# Modding A new Lenovo L420



## mohdnajm (Aug 22, 2011)

Hi Guys,
  I am a college student and was given a lapto with The following Configuration
CPU-Intel Core i3 @2.1 Ghz
RAM-4GB
HDD-320GB
GPU-Intel HD graphics family
OS-Windows 7 Professional edition 64-bit
As an avid reader of digit and a enthusiast gamer i would like to Mod it up..
so can someone please tell me what all should i do to make it a decent gaming rig??
should i add a graphics card? the inbuild card has about 1.5 gb dedicated memory and runs games like crysis and COD on low settings good enough
When i install some games it says Open GL 1.1 or newer is required...
I have no idea about this problem...
and I would also like to know if windows 64 bit is good enough to run games??


----------



## sukesh1090 (Aug 22, 2011)

is that core i3 is a sandy bridge processor?i think it is not possible to mod a notebook.
Off Topic:are you studying in manipal?


----------



## Ishu Gupta (Aug 22, 2011)

mohdnajm said:


> so can someone please tell me what all should i do to make it a decent gaming rig??
> *You can sell it and buy a new Laptop*
> should i add a graphics card? the inbuild card has about 1.5 gb dedicated memory and runs games like crysis and COD on low settings good enough
> *Not possible. It probably won't have a pcie slot. Open it up and see if it has one.
> ...



*Answers*


----------



## comp@ddict (Aug 22, 2011)

Hey buddy, which block are you in? I'm at Block 16, PM me.

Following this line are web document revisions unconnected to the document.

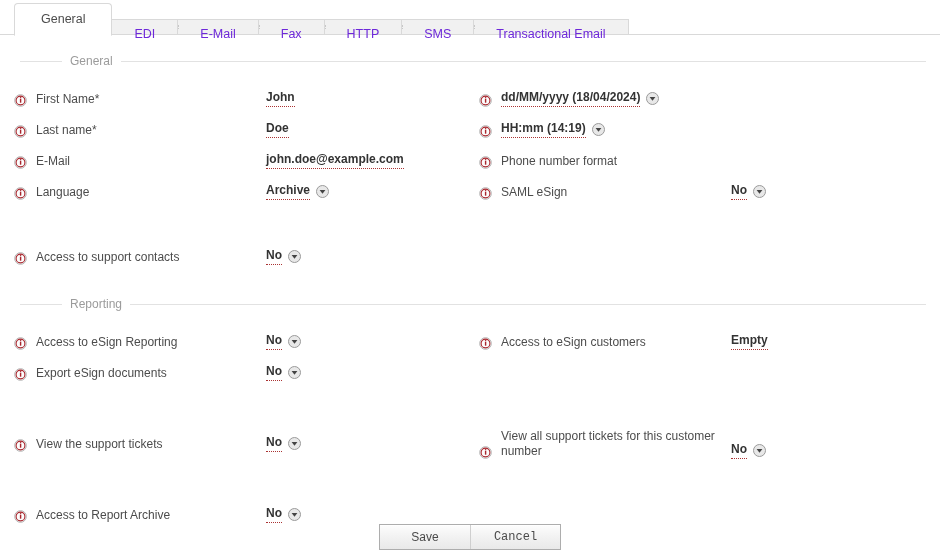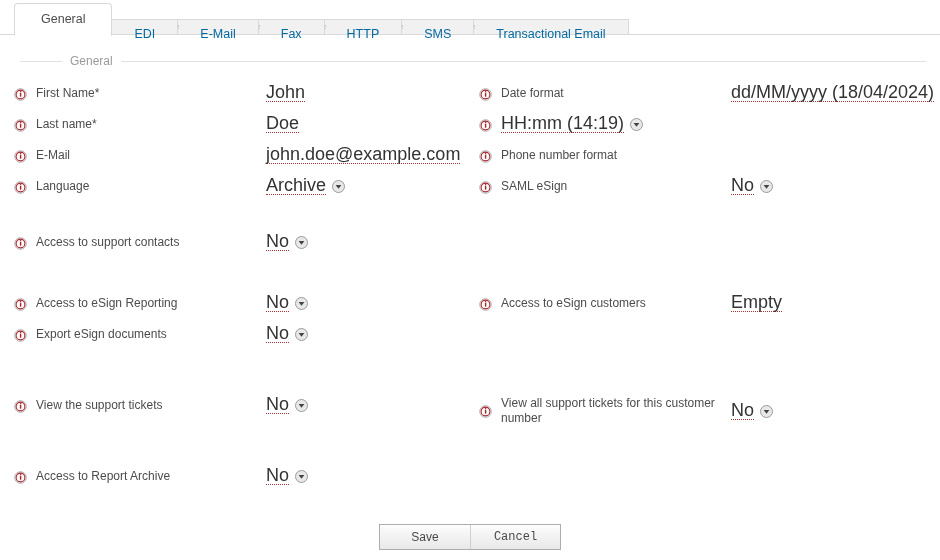--- a/index.html
+++ b/index.html
@@ -46,7 +46,7 @@
     line-height: 28px;
     padding: 0 22px;
     font-size: 12.5px;
-    color: #0369a1;
+    color: #6d28d9;
     background: #f1f1f1;
     border: 1px solid #d9d9d9;
     border-bottom: 1px solid #d9d9d9;

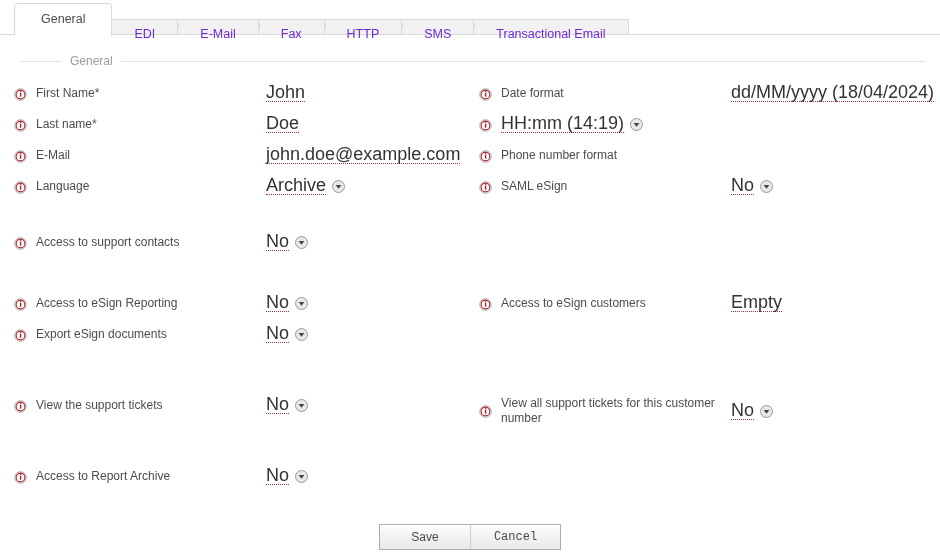--- a/index.html
+++ b/index.html
@@ -125,7 +125,7 @@
 
   .row {
     display: flex;
-    align-items: center;
+    align-items: flex-end;
     min-height: 27px;
     padding-top: 4px;
   }

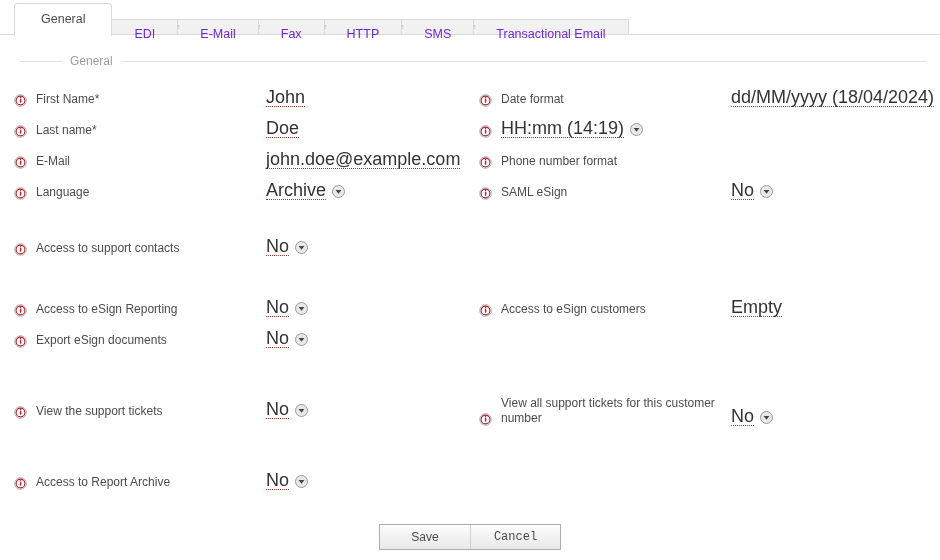--- a/index.html
+++ b/index.html
@@ -161,11 +161,12 @@
     min-width: 0;
   }
   .value-text {
-    font-size: 18px;
+    font-size: 12px;
     color: #333333;
     border-bottom: 1px dotted #a33;
     padding-bottom: 1px;
     white-space: nowrap;
+    font-weight: bold;
   }
   .caret {
     flex: 0 0 auto;

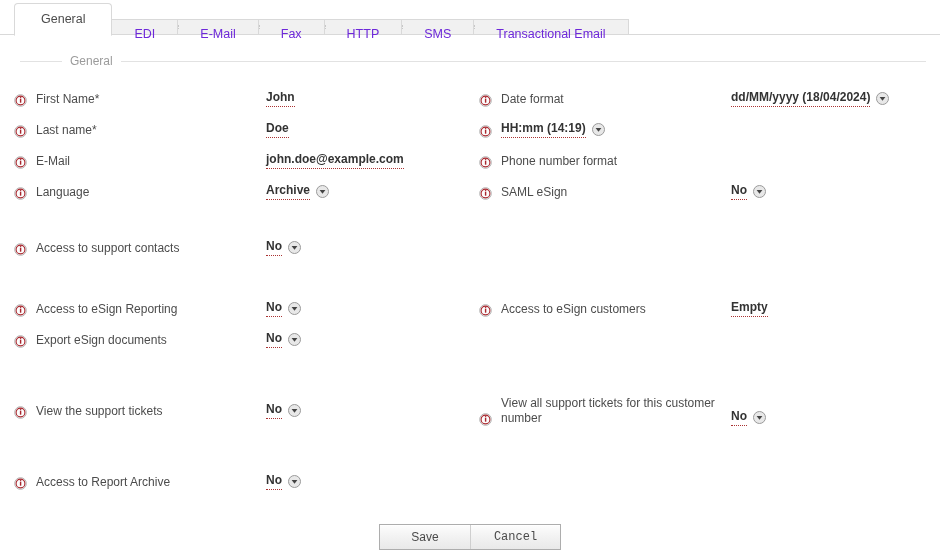--- a/index.html
+++ b/index.html
@@ -332,7 +332,6 @@
                 <rect x="5.9" y="2.6" width="1.4" height="1.3" fill="#a8252c"></rect>
               </svg>
           </span>
-          <span class="label">Date format</span>
           <span class="value">
             <span class="value-text">dd/MM/yyyy (18/04/2024)</span>
             <span class="caret">

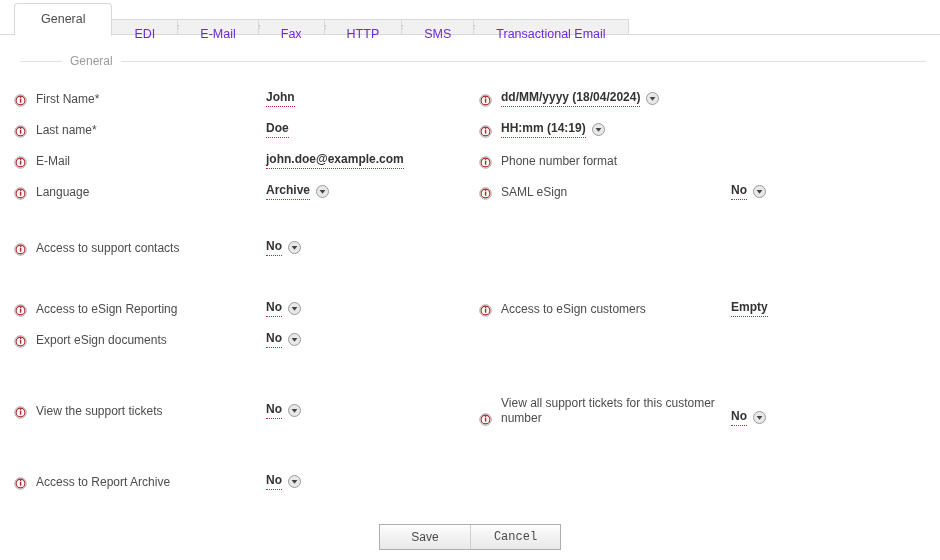--- a/index.html
+++ b/index.html
@@ -129,7 +129,7 @@
     min-height: 27px;
     padding-top: 4px;
   }
-  .row.spacer-top { margin-top: 25px; }
+  .row.spacer-top { margin-top: 34px; }
   .row.spacer-lg  { margin-top: 40px; }
 
   .info-icon {

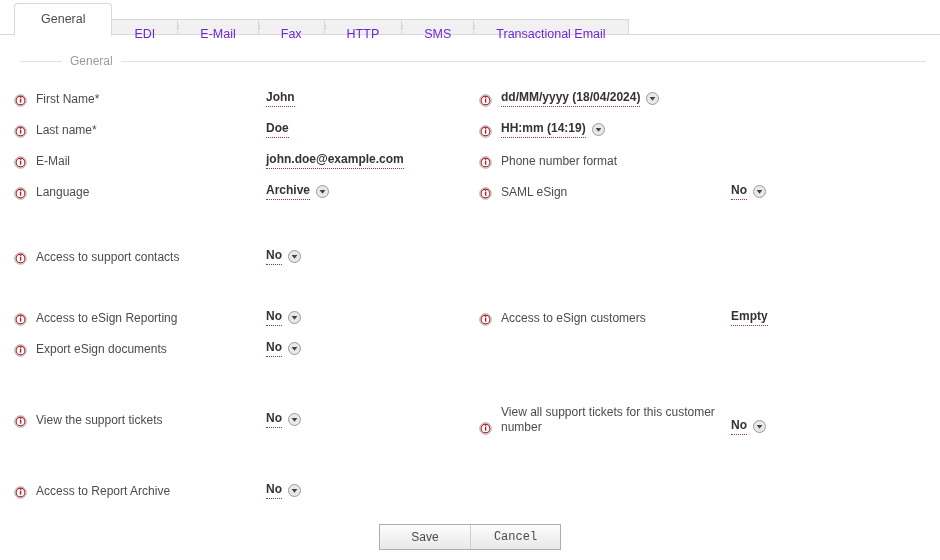--- a/index.html
+++ b/index.html
@@ -401,6 +401,10 @@
   </div>
 
   <div class="section" style="margin-top:30px;">
+    <div class="legend">
+      <div class="legend-line"></div>
+      <div class="legend-label">Reporting</div>
+    </div>
 
     <div class="grid">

It's not possible to mod, but yeah we are having fun at lan parties, like

DOTA
CS
NFS MW
FIFA 11

Come on and join us


----------



## mohdnajm (Aug 23, 2011)

comp@ddict said:


> Hey buddy, which block are you in? I'm at Block 16, PM me.
> 
> It's not possible to mod, but yeah we are having fun at lan parties, like
> 
> ...


Dude we are doing the same... with addition of COD Black Ops....
and in a day or two we'll be up and running with many more...XD
and i found a way to add an external GPU...
Ps-room 210


----------



## joy.das.jd (Aug 24, 2011)

@mohdnajm

WOW , you added an external GPU on a laptop? Howcome?


----------



## mohdnajm (Aug 26, 2011)

sukesh1090 said:


> is that core i3 is a sandy bridge processor?i think it is not possible to mod a notebook.
> Off Topic:are you studying in manipal?



Yes in manipal


----------



## sukesh1090 (Aug 26, 2011)

^^where in manipal?
@comp@ddict,
you are also in manipal only?where?lots of people in tdf are from manipal.
don't you think guys we should meet one day.


----------



## paulnixon (Nov 22, 2011)

I wanted to bought a lenovo 420.  i don't about the fetchers and the schemes which relate to it. Please give the information.


----------



## d6bmg (Nov 22, 2011)

^^ Please create another new thread for your queries.


----------